> **Task to carry out**
Return the stretch from the line with "Метрика и окрестность" through the line with "html: <p><span>1) ρ(x;" in the data below, character for character, skipping all pictures.

> **Input for this task**
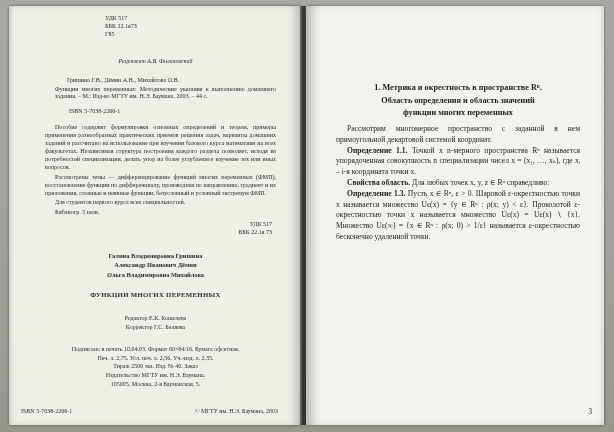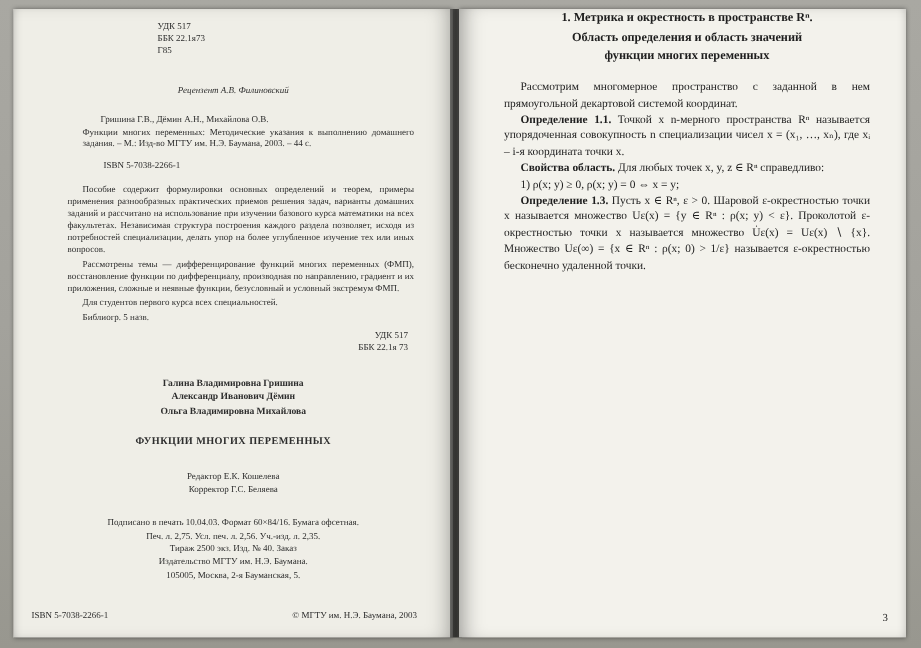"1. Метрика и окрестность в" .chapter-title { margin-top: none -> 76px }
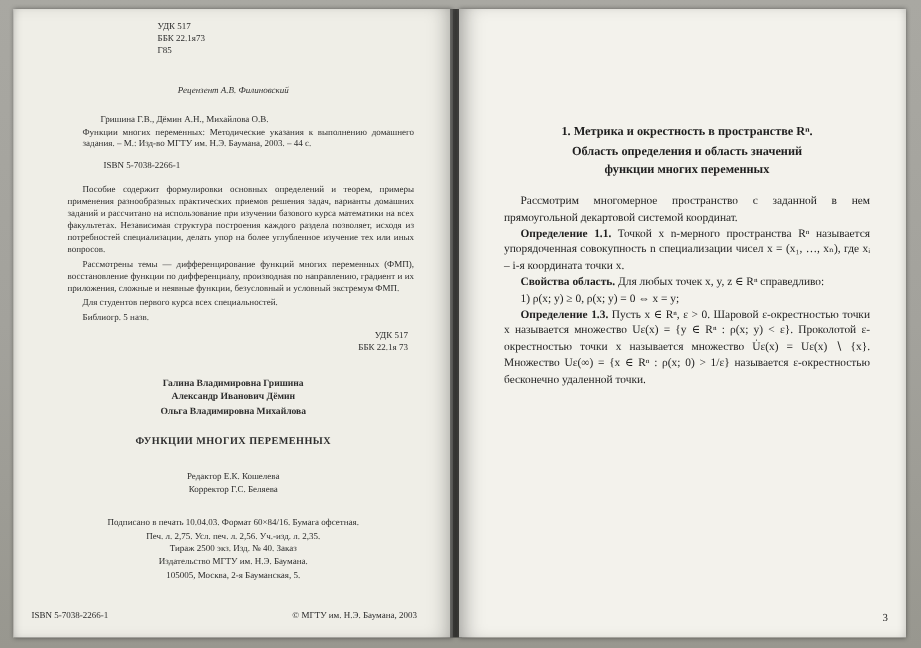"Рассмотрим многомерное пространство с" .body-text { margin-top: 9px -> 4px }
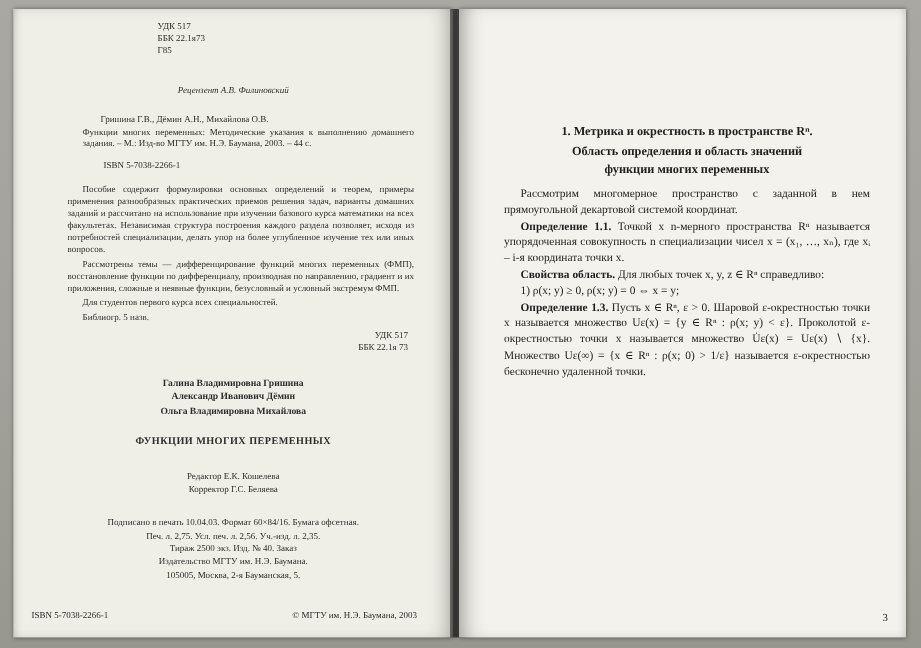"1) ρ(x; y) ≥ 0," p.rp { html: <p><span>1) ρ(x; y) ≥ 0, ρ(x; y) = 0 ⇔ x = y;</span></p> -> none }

==

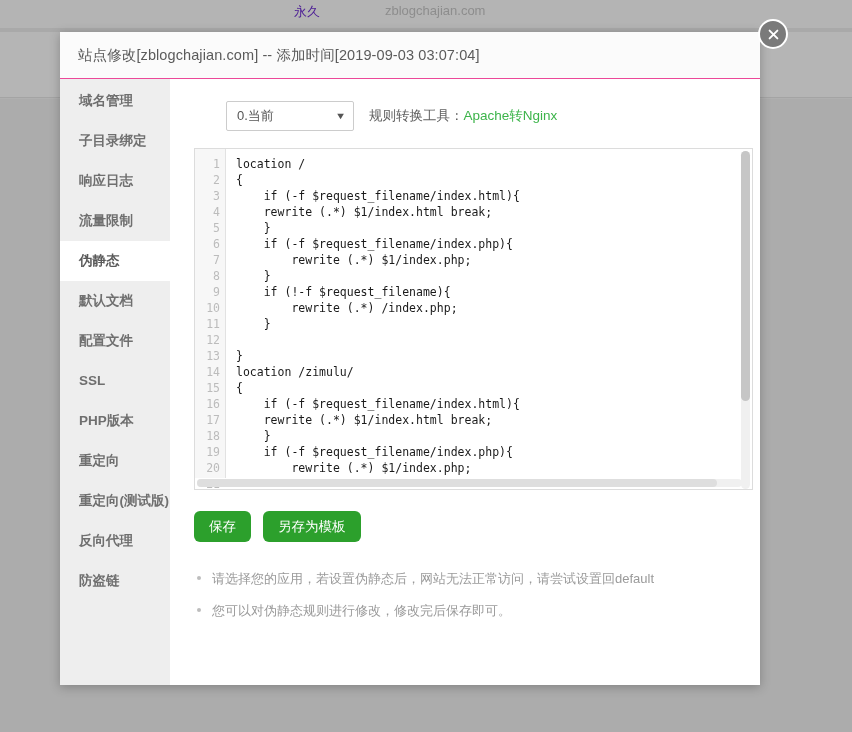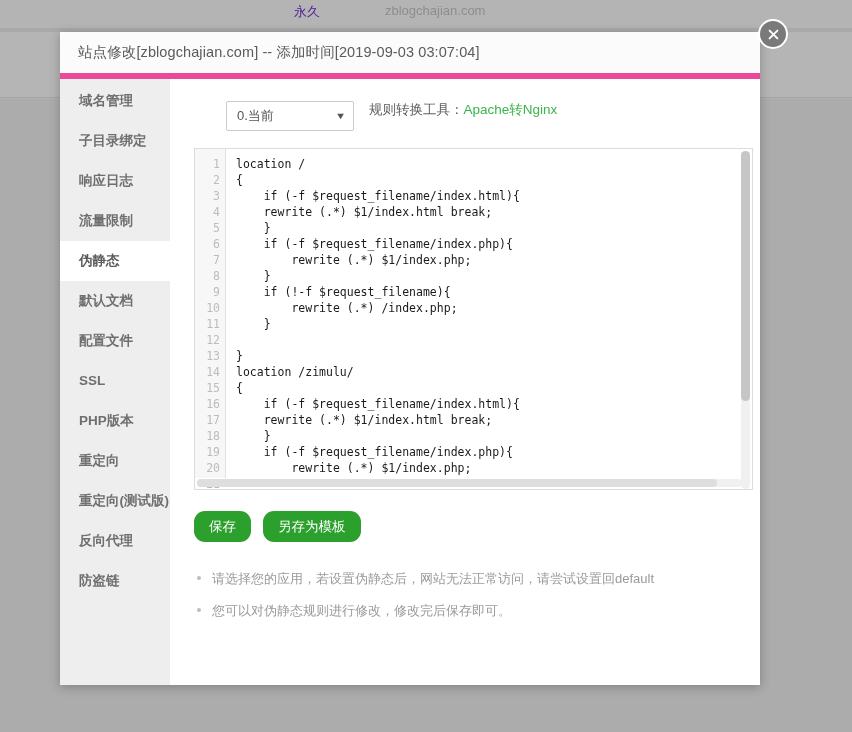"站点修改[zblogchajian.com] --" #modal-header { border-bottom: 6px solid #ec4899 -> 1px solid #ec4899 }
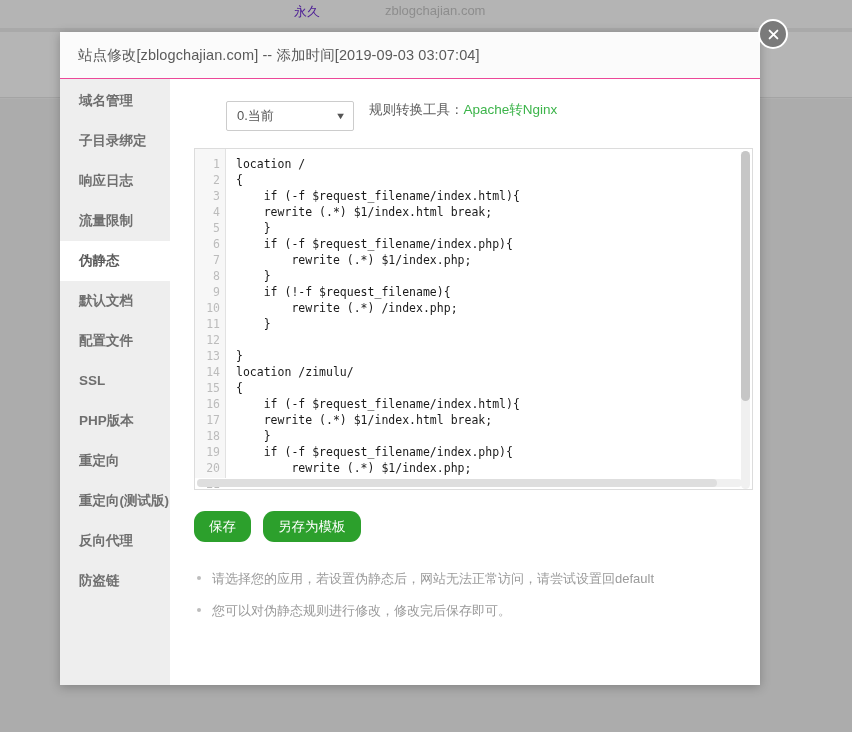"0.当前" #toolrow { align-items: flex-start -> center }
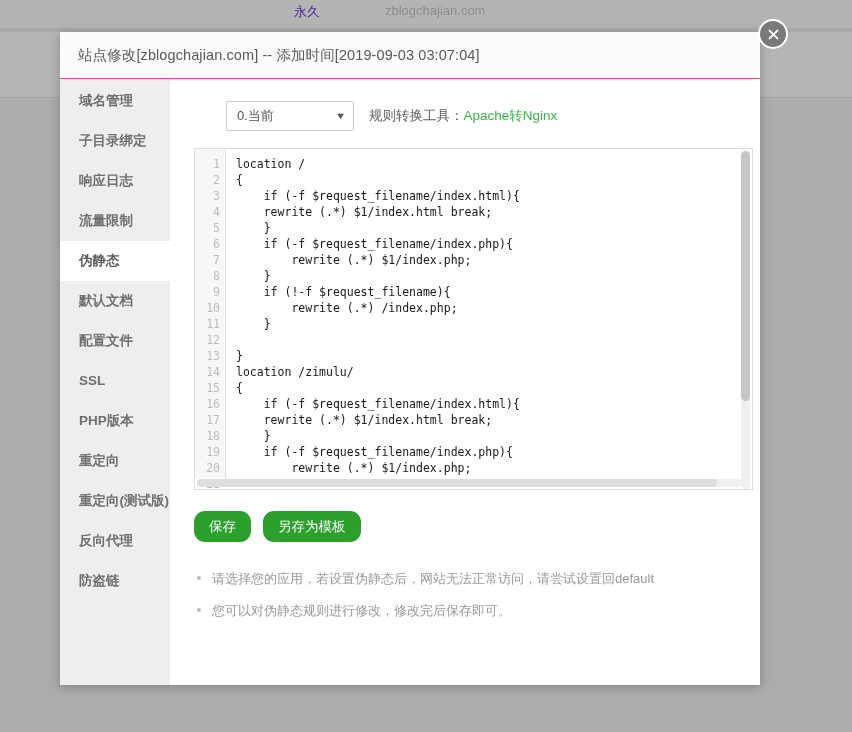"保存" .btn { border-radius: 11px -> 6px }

> **Task result**
"1. Метрика и окрестность в" .chapter-title { margin-top: none -> 76px }
"Рассмотрим многомерное пространство с" .body-text { margin-top: 9px -> 4px }
"1) ρ(x; y) ≥ 0," p.rp { html: <p><span>1) ρ(x; y) ≥ 0, ρ(x; y) = 0 ⇔ x = y;</span></p> -> none }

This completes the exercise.